Handlungsarmut?Vielleicht stimmt der Befund von den menschenleeren Räumen ja doch nicht so ganz. Es gibt schon auch auf Figuren auf den Bildern von Martin Kasper12. Früher gelegentlich, in den letzten Jahren immer seltener. Meist gehören sie zur skulpturalen Staffage. Dass sie die Szenen bevölkern, die Räume beleben würden, wäre unzutreffende Charakterisierung. Eine Frau in der U-Bahn-Station. Sie scheint den Luftzug kaum zu verspüren, der ihr die Mantelschösse auseinander bläst. Sie steht wie Säule oder Pfeiler, und wenn ein Zug vor ihr hielte, sie stiege doch nicht ein. Und der Kellnerkopf hinter dem Tresen im Restaurant „Alex“ bildet mit Tellerstapel, Gläserset und Lichtspot ein veritables Stillleben. Dass von ihm viel Handlung ausginge, ließe sich schwerlich behaupten. So wenig wie die Gäste im riesenhaften Bowling-Center in irgendeine Spielhandlung vertieft scheinen. Niemand handelt, niemand tut etwas, nichts geschieht auf diesen Bildern. Und dies in merkwürdigem Kontrast zu den opulenten Zurüstungen für Handlung und Geschehen.
Man kann Statik und Statuarik dieser Bilder, die gefrorenen Situationen, die Handlungsarmut auf entleerten Bühnen, diese blockartige Wucht der Dinge und Architekturen auch als malerische Strategie gegen die zeitgenössischen Beschleunigungen verstehen, gegen die Verflüchtigungen, die Instabilität, den hektischen Stoff- und Ideenwechsel, der aus der innovationsgetriebenen Kultur resultiert. Diese Malerei muss nicht neu sein, wenn sie souverän sein kann. Und was sich da so irritierend unbeschwert an der Tradition misst, sollte nicht missverstanden werden als Rückzug oder Verteidigung. Näher kommt man dieser Malerei, wenn man ihre Verzögerungen, Reduktionen, Schematisierungen zeichenhaft nimmt, als ebenso überlegte wie überlegene Option gegen das virtuelle Phantasma der Erschlossenheit und Verfügbarkeit, als Plädoyer mithin für die Konstruktions- und Erschließungsbedürftigkeit von Welt.
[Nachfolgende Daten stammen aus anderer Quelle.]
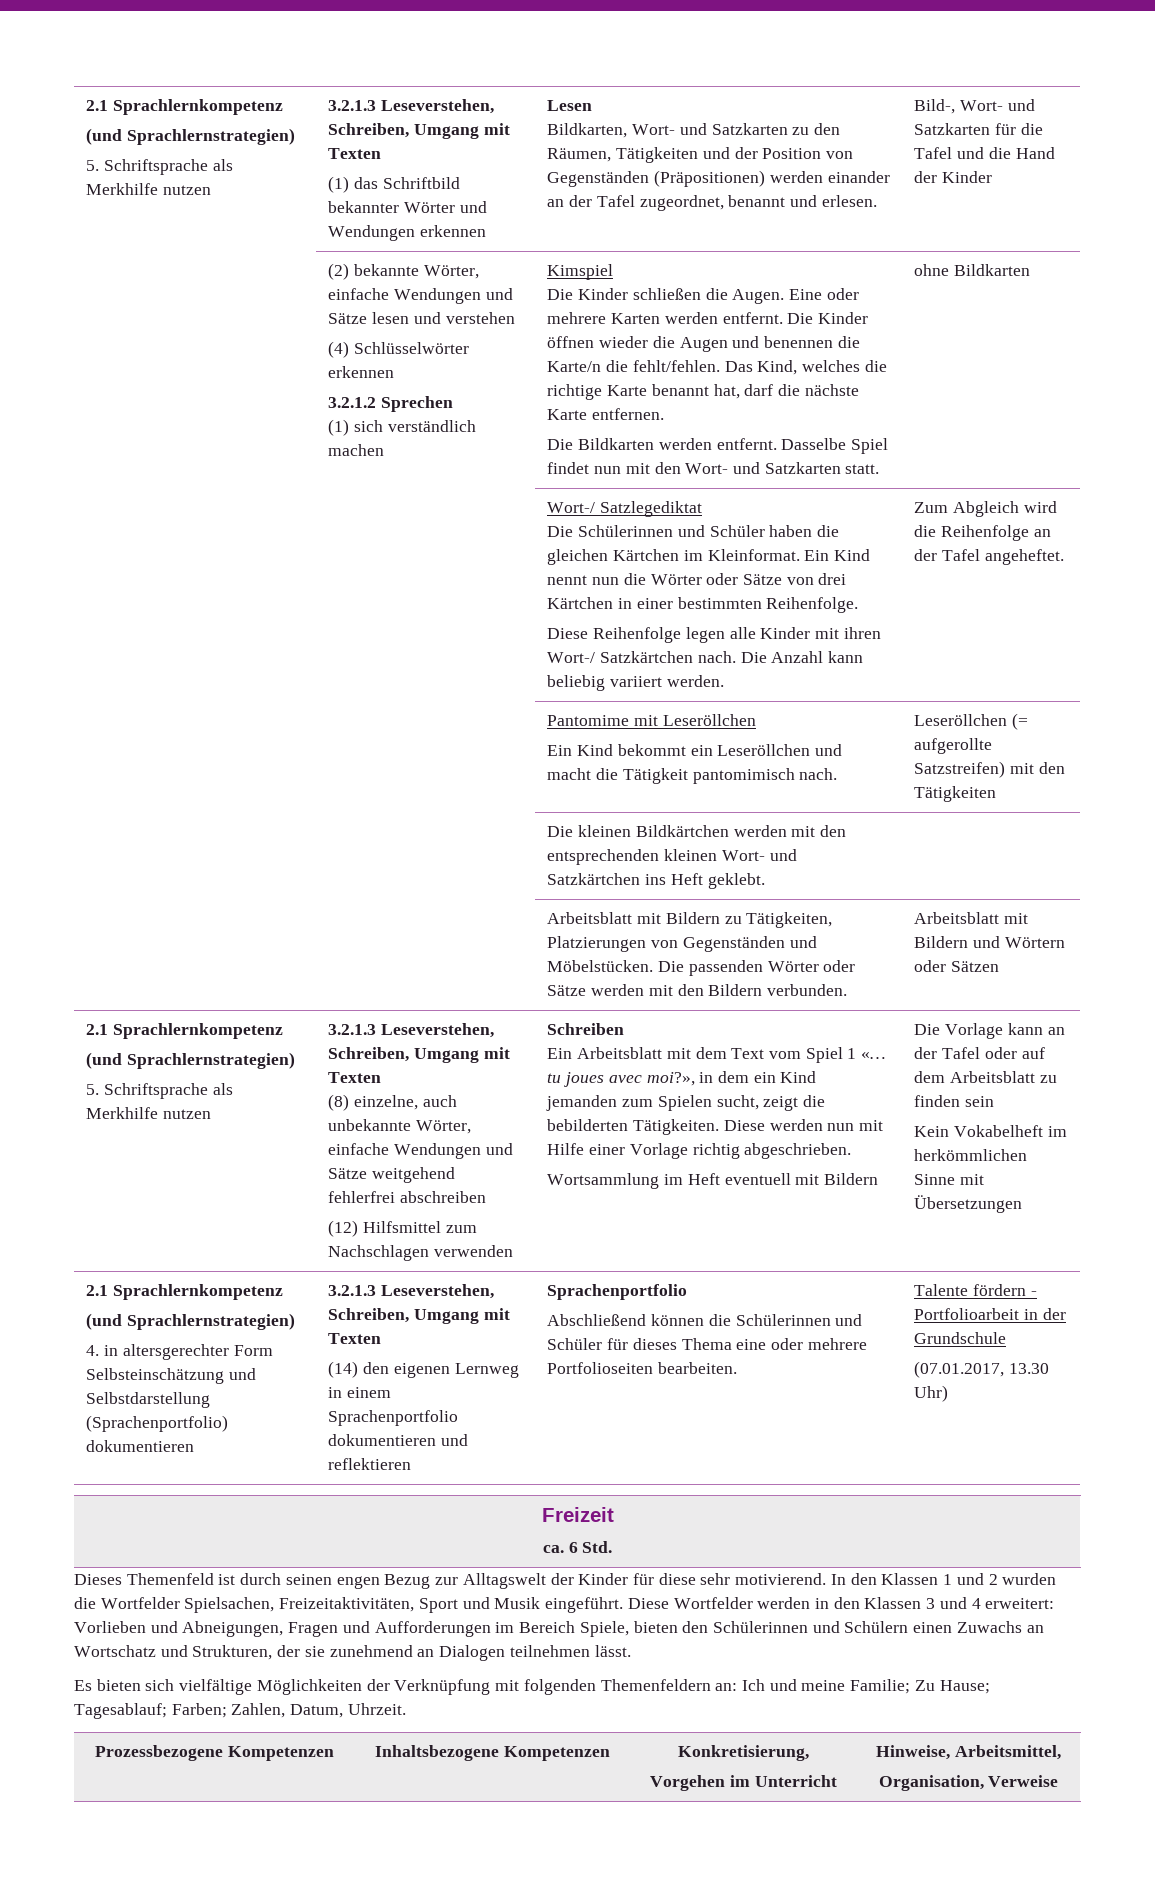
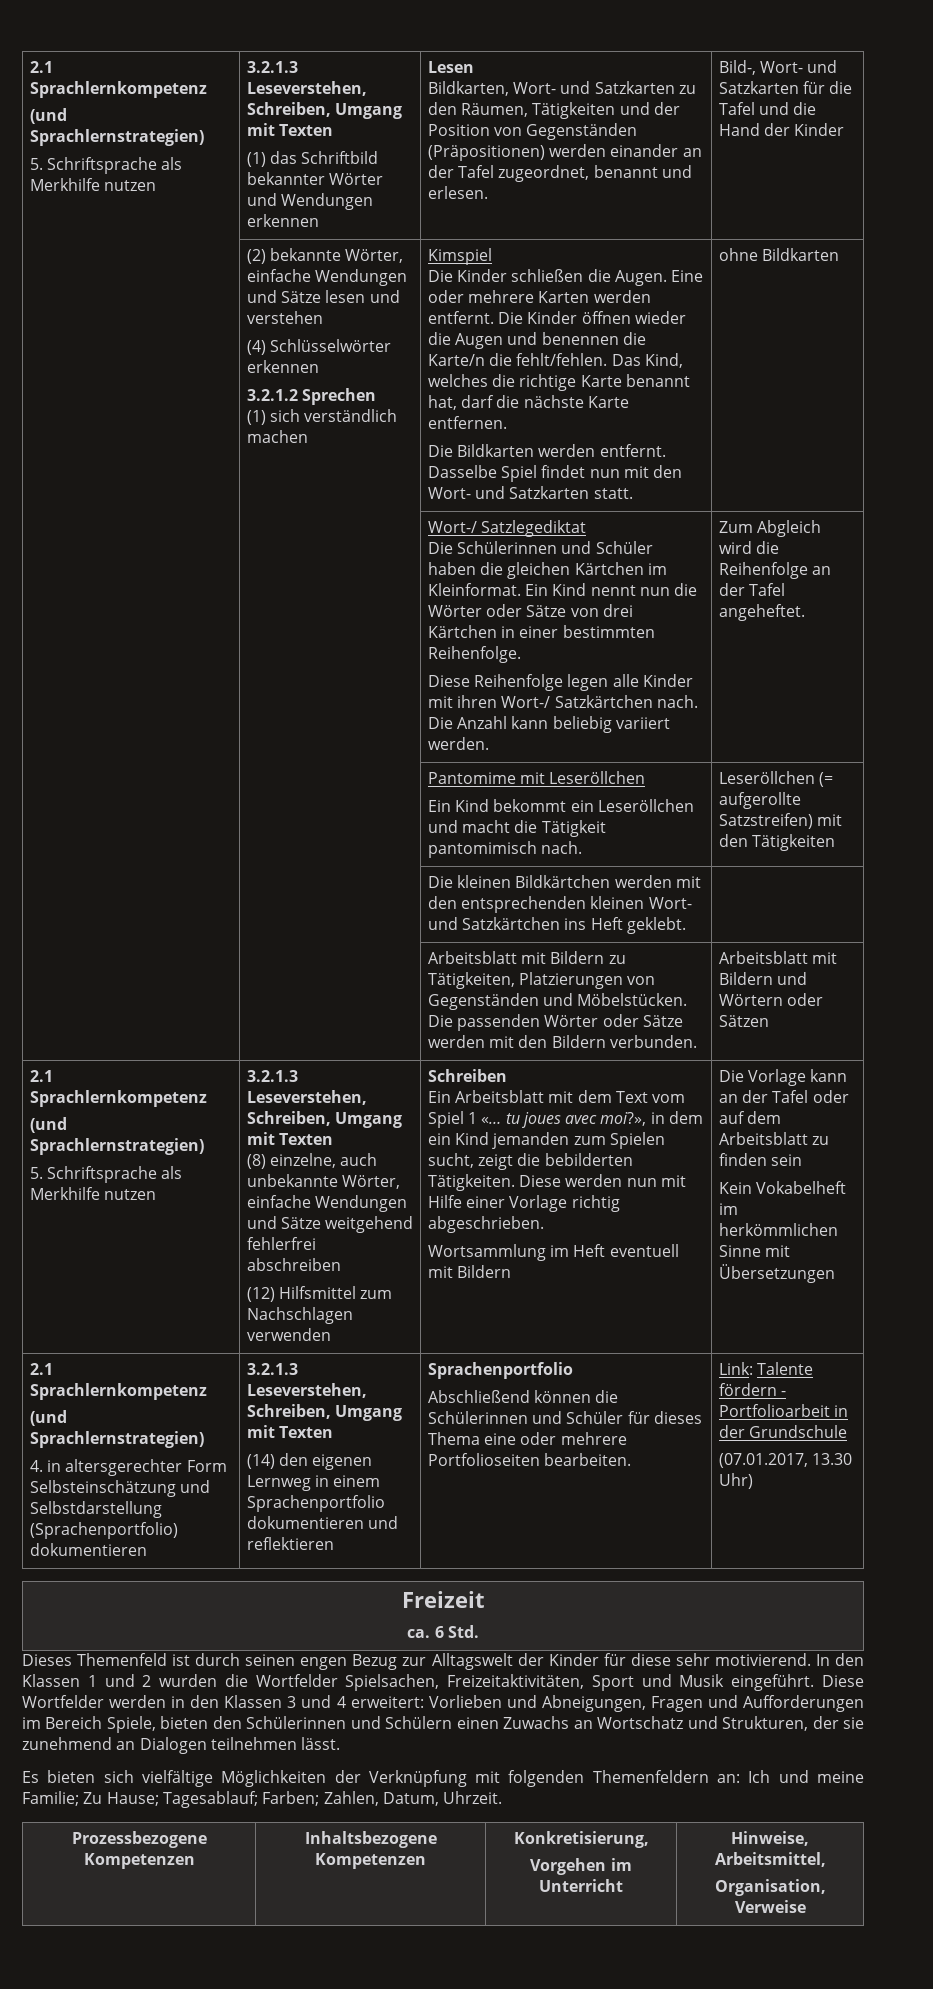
- Talente fördern - Portfolioarbeit in der Grundschule
+ Link: Talente fördern - Portfolioarbeit in der Grundschule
Erinnerungshandlung?Welt, das sind die Bilder, die wir uns von der Welt machen. Soll man bei Martin Kaspers Bildern sagen „gedämpfte Welt“? Ein wenig stumpf sieht diese Welt ja aus, trocken, leicht verschattet, entrückt, entfernt, durch ein opakes Okular gesehen. Und die Dinge erscheinen wie abwesend, nicht ganz hier zu sein, von weit hergeholt, aus dem Gedächtnis belichtet, festgehalten auf einem Film, der alle Töne nach Moll hin moduliert. Das schafft eine eigentümliche Stimmung. Aber die „gedämpfte Welt“ ist kein romantisches Paradigma, kein Sehnsuchtsmotiv, indiziert nicht Traum oder Halbwachheit. Malen als Erinnerungshandlung, als Weise des bildhaften Versinnlichens und Vergegenständlichens ist ein überaus bewusster Vorgang.
Malerei, bewusste Malerei, kann nicht mehr so tun, als ginge es noch immer darum, die Dinge einfach umzusetzen, sie von ihrem Dingsein in den Zustand des Gemaltseins zu heben. Sie weiß vielmehr, dass zwischen dem Dingsein und dem Gemaltsein immer schon das Bildsein ist, dass die Dinge nicht anders und nicht eigentlicher erfahrbar sind denn als Bilder. Bilder aber existieren nicht in der stofflich begrenzten Form des Gegenstands mit festen Dimensionen und festen Bestimmungen. Bilder verweisen aufeinander. Sie sind immer zugleich Bilder von Bildern, existieren nur in der dynamischen Form der Bezüglichkeit. Das meinen diese auffällig weit geöffneten Räume. Sie verwachsen in der Summe zum eindrücklichen Zeichen der Unabgeschlossenheit und Unabschließbarkeit, um die es diesem Werk zu tun ist. Offenheit ist wie Leere. Offenheit und Leere sind starke Anstiftungen zum Sehen, zur aktiven Weiterarbeit, Sehweiterarbeit, Gedankenweiterarbeit am Bild. Museumsruhe im Museum. Lampengehänge erloschen. Vertagung im Konferenzsaal. Handelsschluss an der Börse. Alle Bänke vor dem Gate im Airport unbesetzt. Nichts los im Café. Doch, jetzt geht es erst richtig los. Der Sog, der von den Bildern ausgeht, der Sog in die weit offenen Räume hinein ist nicht weniger als Induktion eines Sehens, das sich mit der Empfindung so wenig zufrieden gibt wie mit der Erkenntnis.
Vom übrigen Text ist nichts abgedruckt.